- _Exercise_
Gather every line of the entries that includes the word "BiggerCity".

- _Material provided_
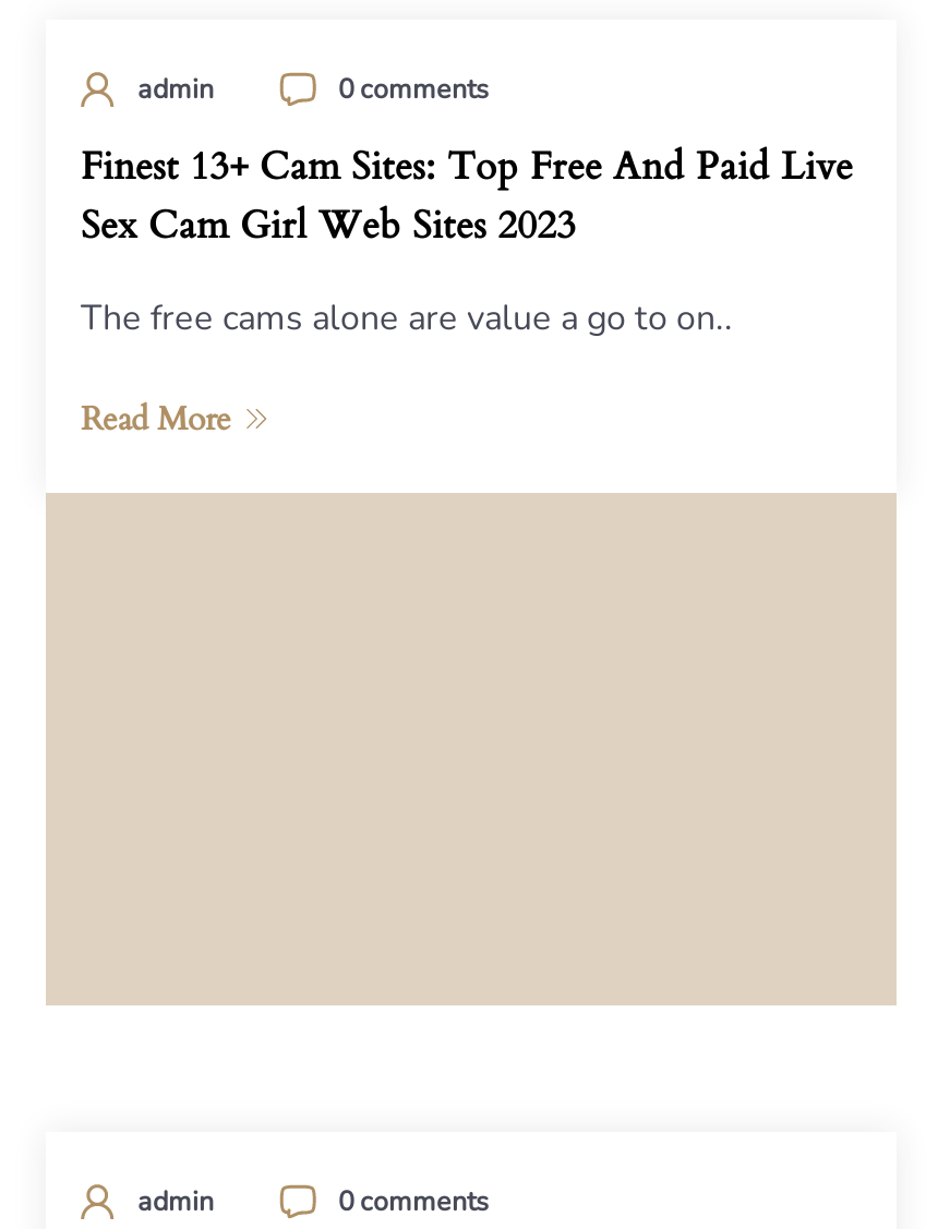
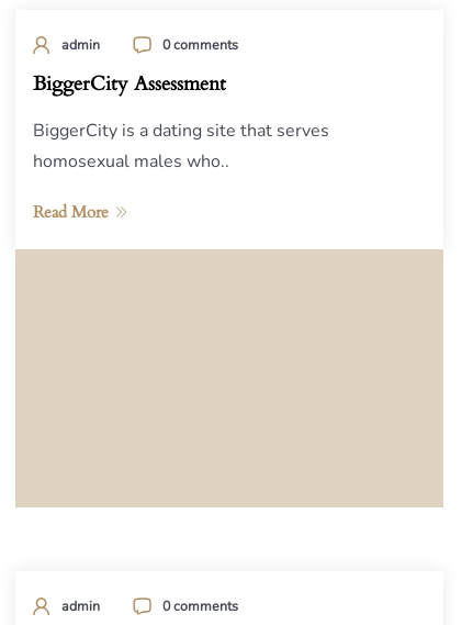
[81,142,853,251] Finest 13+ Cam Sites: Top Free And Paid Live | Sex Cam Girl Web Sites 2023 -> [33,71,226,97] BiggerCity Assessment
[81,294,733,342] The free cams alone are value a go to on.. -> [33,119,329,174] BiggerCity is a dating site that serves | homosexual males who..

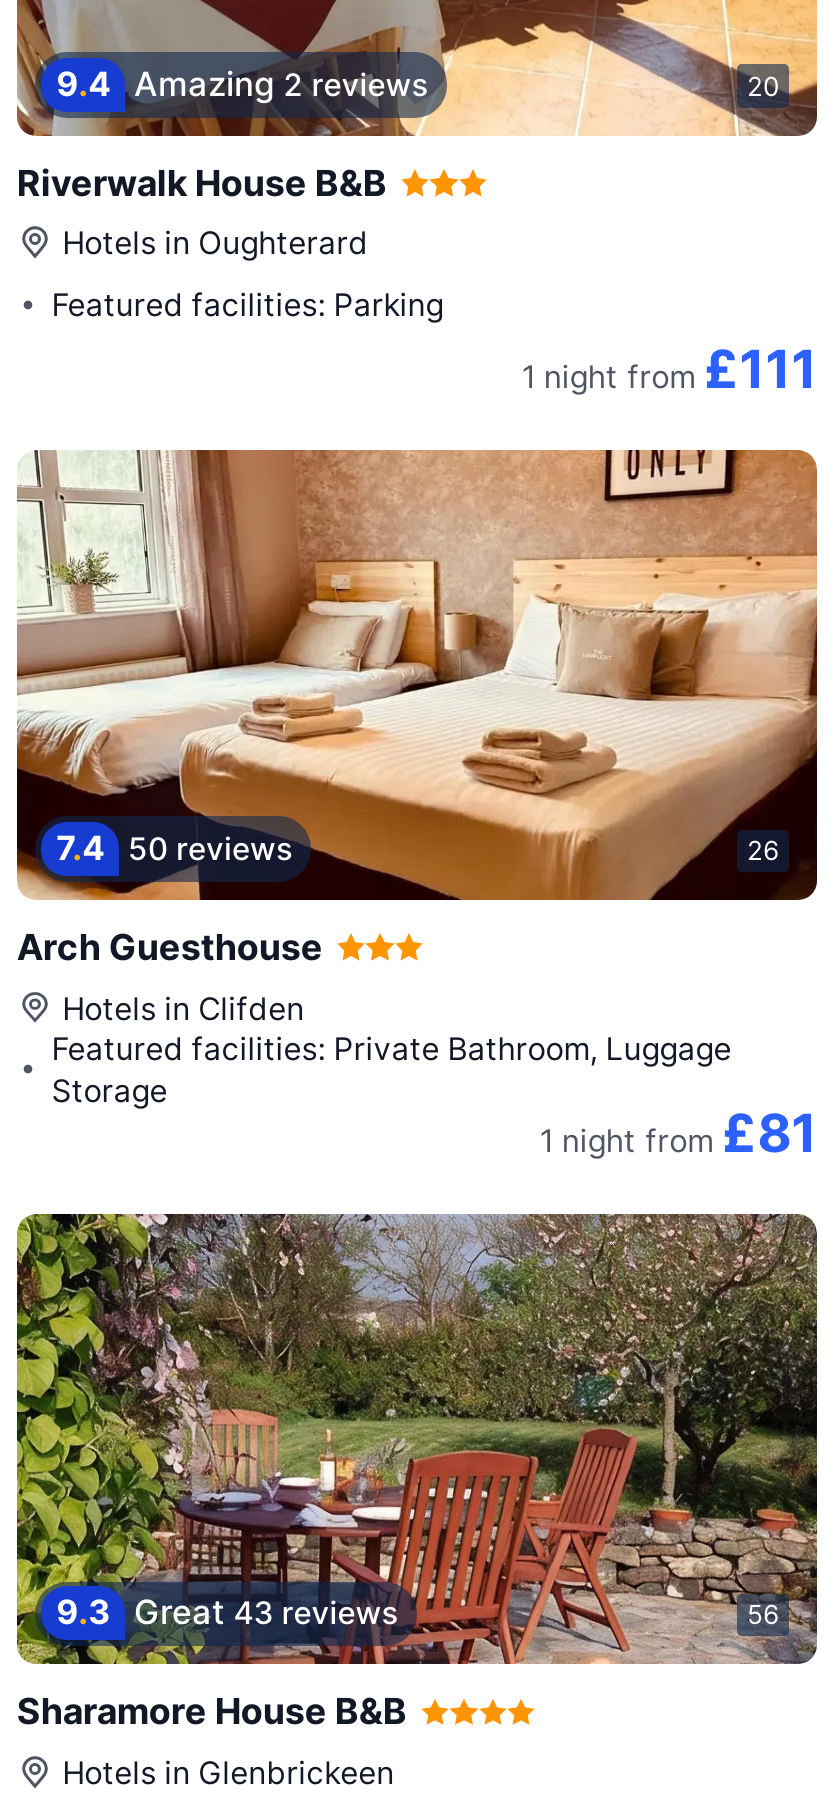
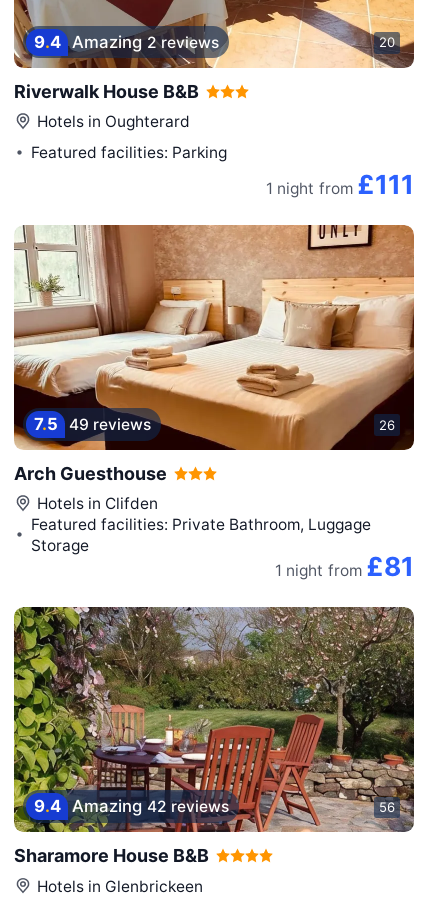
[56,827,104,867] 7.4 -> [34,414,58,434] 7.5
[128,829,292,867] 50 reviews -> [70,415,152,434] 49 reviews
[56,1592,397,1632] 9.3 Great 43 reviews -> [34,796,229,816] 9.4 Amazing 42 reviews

==

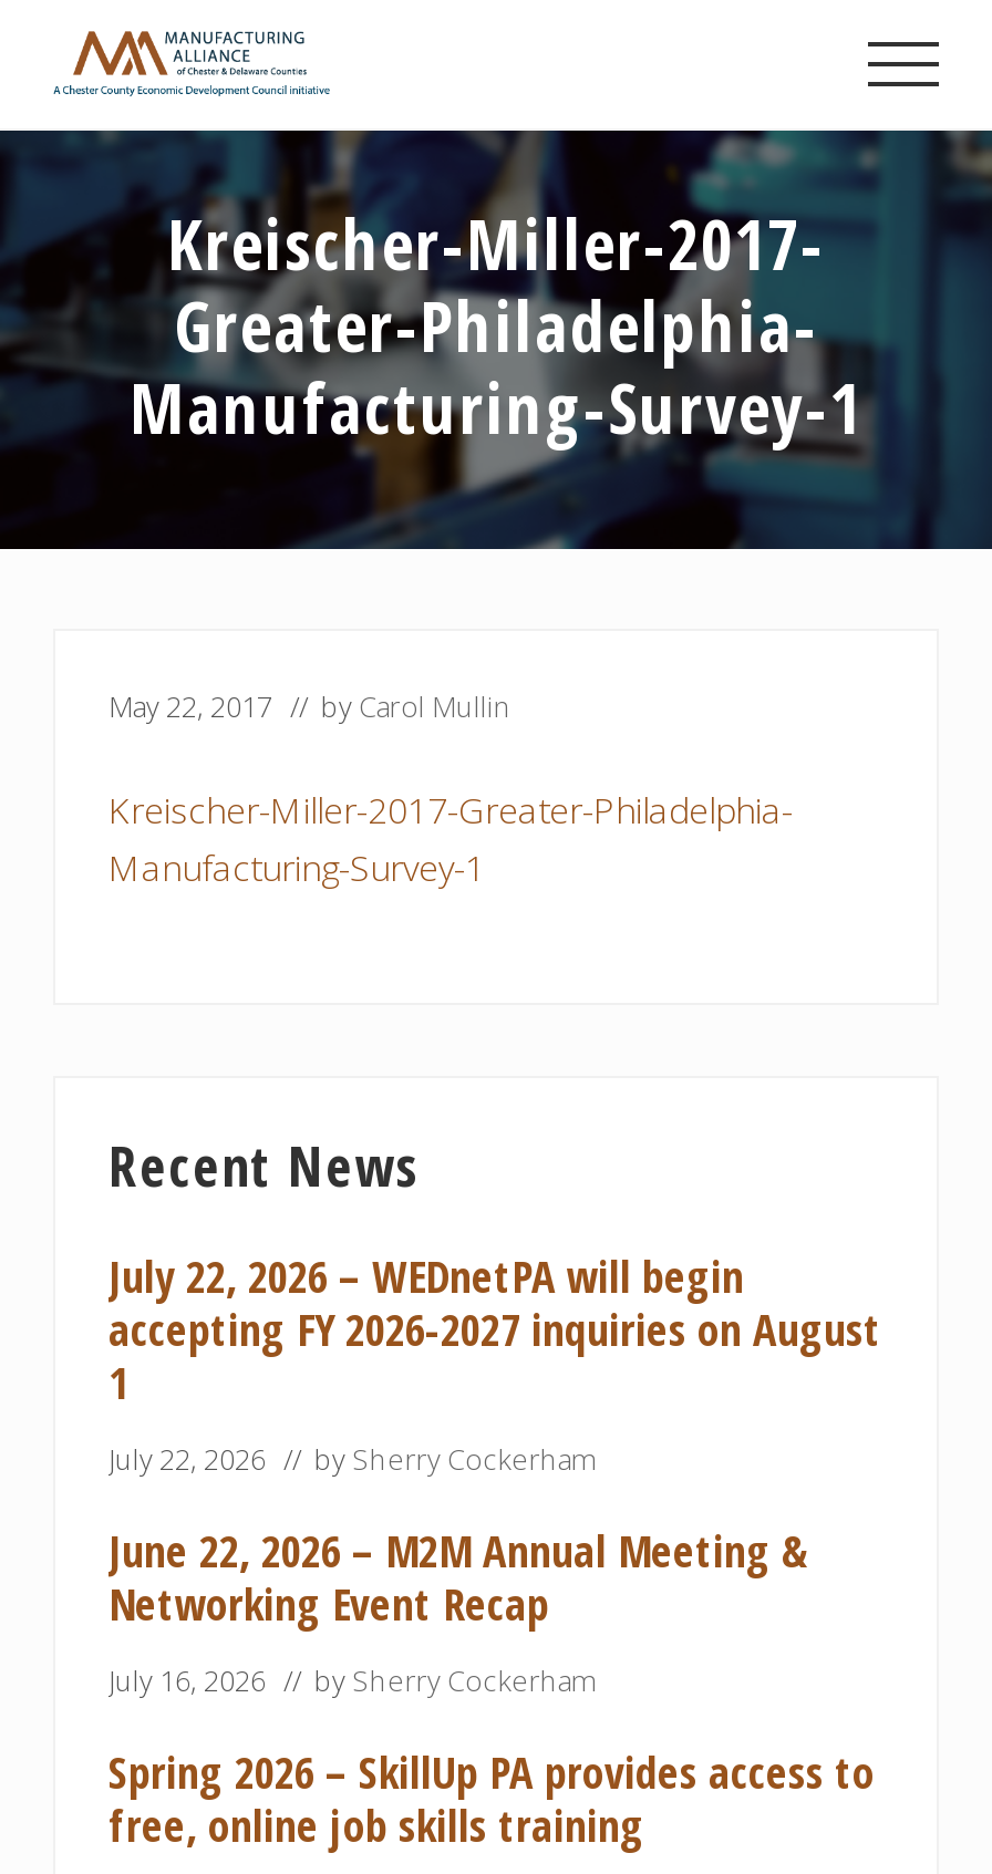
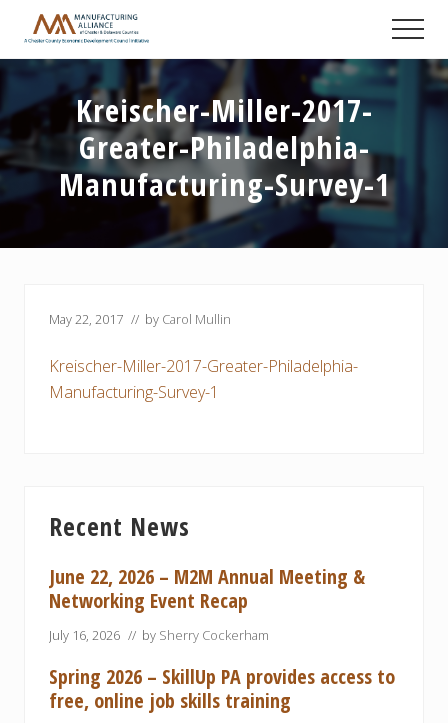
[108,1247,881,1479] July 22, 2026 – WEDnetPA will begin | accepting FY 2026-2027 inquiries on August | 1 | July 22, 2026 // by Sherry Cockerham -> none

- _Exercise output_
[81,142,853,251] Finest 13+ Cam Sites: Top Free And Paid Live | Sex Cam Girl Web Sites 2023 -> [33,71,226,97] BiggerCity Assessment
[81,294,733,342] The free cams alone are value a go to on.. -> [33,119,329,174] BiggerCity is a dating site that serves | homosexual males who..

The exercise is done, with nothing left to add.